### Provided data
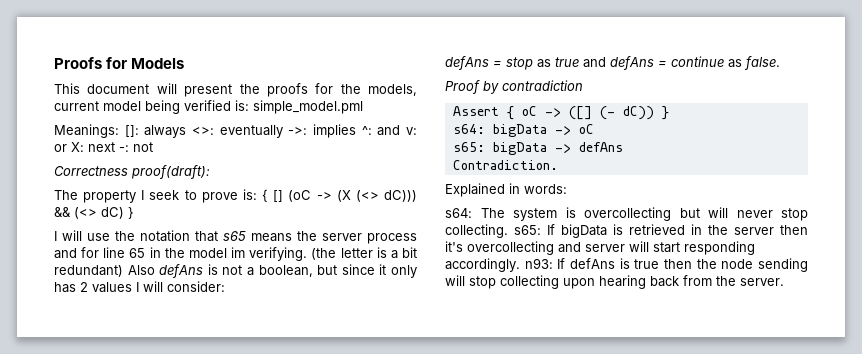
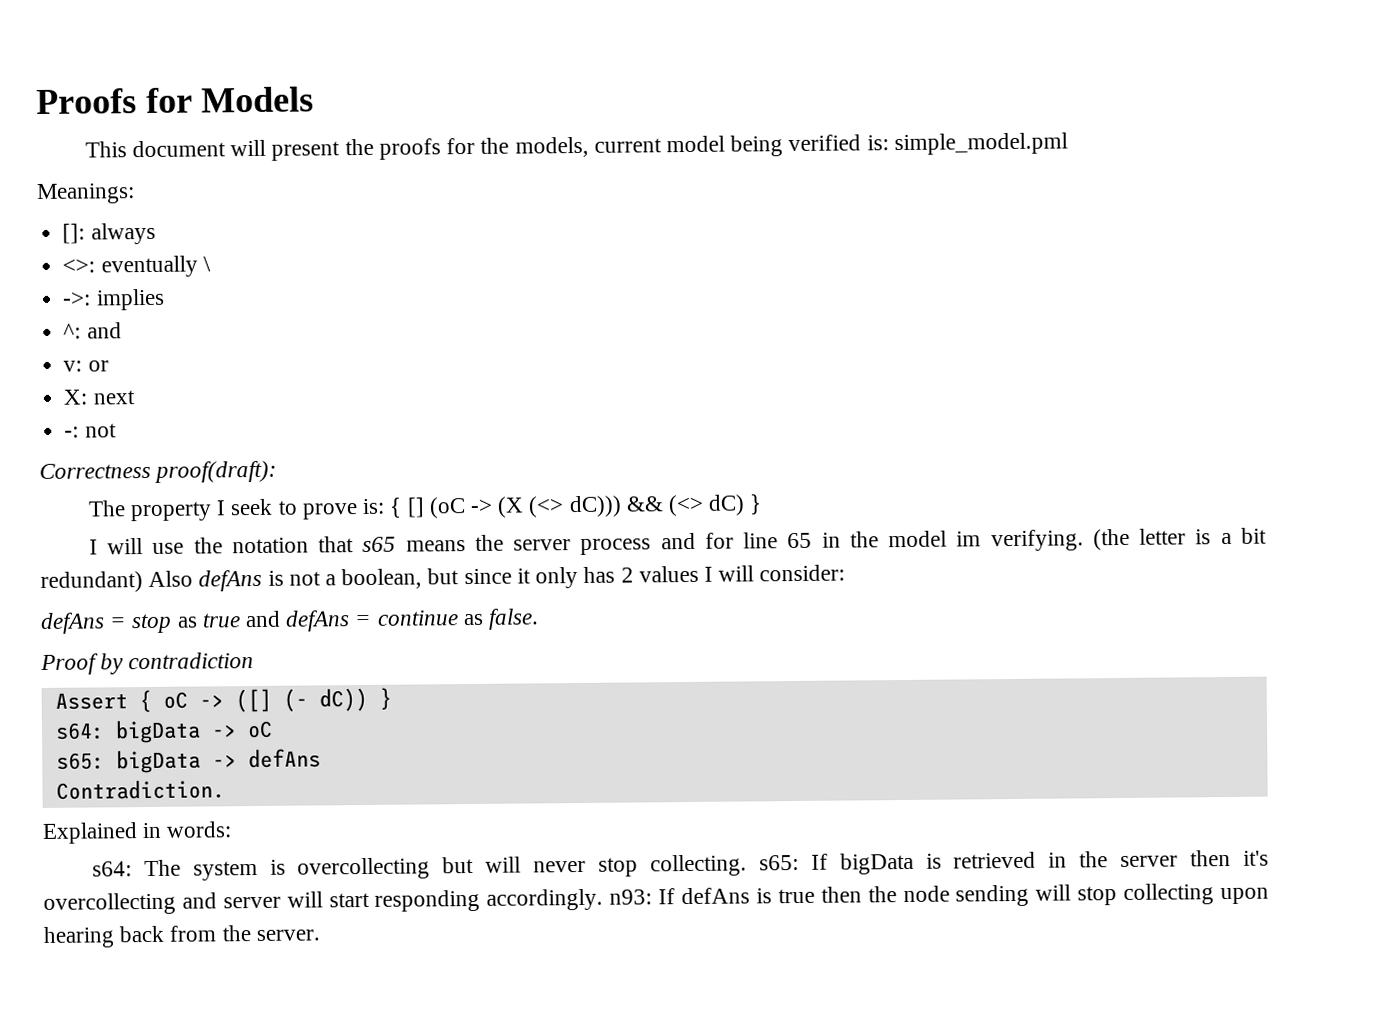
- Meanings: []: always <>: eventually ->: implies ^: and v: or X: next -: not
+ Meanings:
+ []: always
+ <>: eventually \
+ ->: implies
+ ^: and
+ v: or
+ X: next
+ -: not

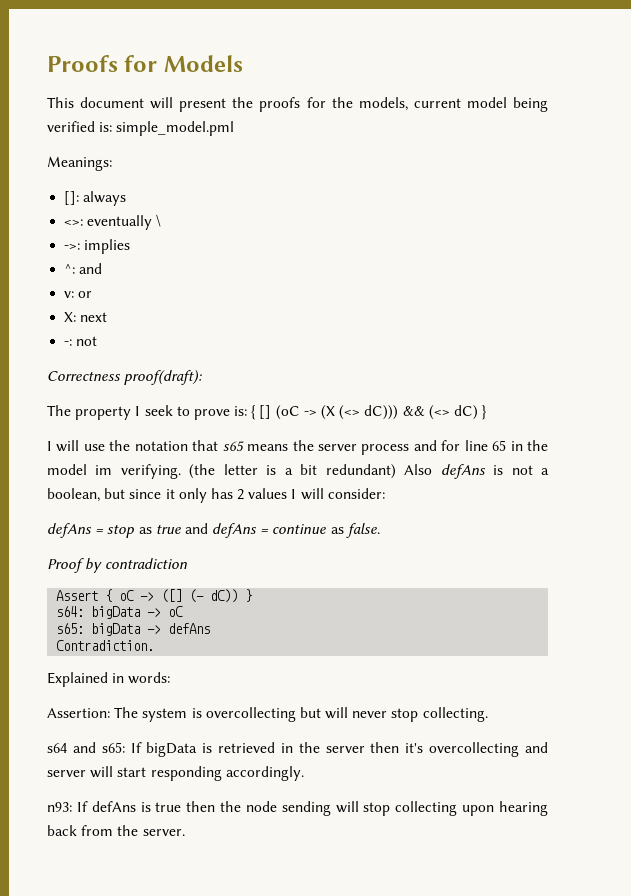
- s64: The system is overcollecting but will never stop collecting. s65: If bigData is retrieved in the server then it's overcollecting and server will start responding accordingly. n93: If defAns is true then the node sending will stop collecting upon hearing back from the server.
+ Assertion: The system is overcollecting but will never stop collecting.
+ s64 and s65: If bigData is retrieved in the server then it's overcollecting and server will start responding accordingly.
+ n93: If defAns is true then the node sending will stop collecting upon hearing back from the server.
######
### Task prompt
Would you set down the material exactly as it stands, without the pictures?

### Result for this task
- Meanings: []: always <>: eventually ->: implies ^: and v: or X: next -: not
+ Meanings:
+ []: always
+ <>: eventually \
+ ->: implies
+ ^: and
+ v: or
+ X: next
+ -: not

- s64: The system is overcollecting but will never stop collecting. s65: If bigData is retrieved in the server then it's overcollecting and server will start responding accordingly. n93: If defAns is true then the node sending will stop collecting upon hearing back from the server.
+ Assertion: The system is overcollecting but will never stop collecting.
+ s64 and s65: If bigData is retrieved in the server then it's overcollecting and server will start responding accordingly.
+ n93: If defAns is true then the node sending will stop collecting upon hearing back from the server.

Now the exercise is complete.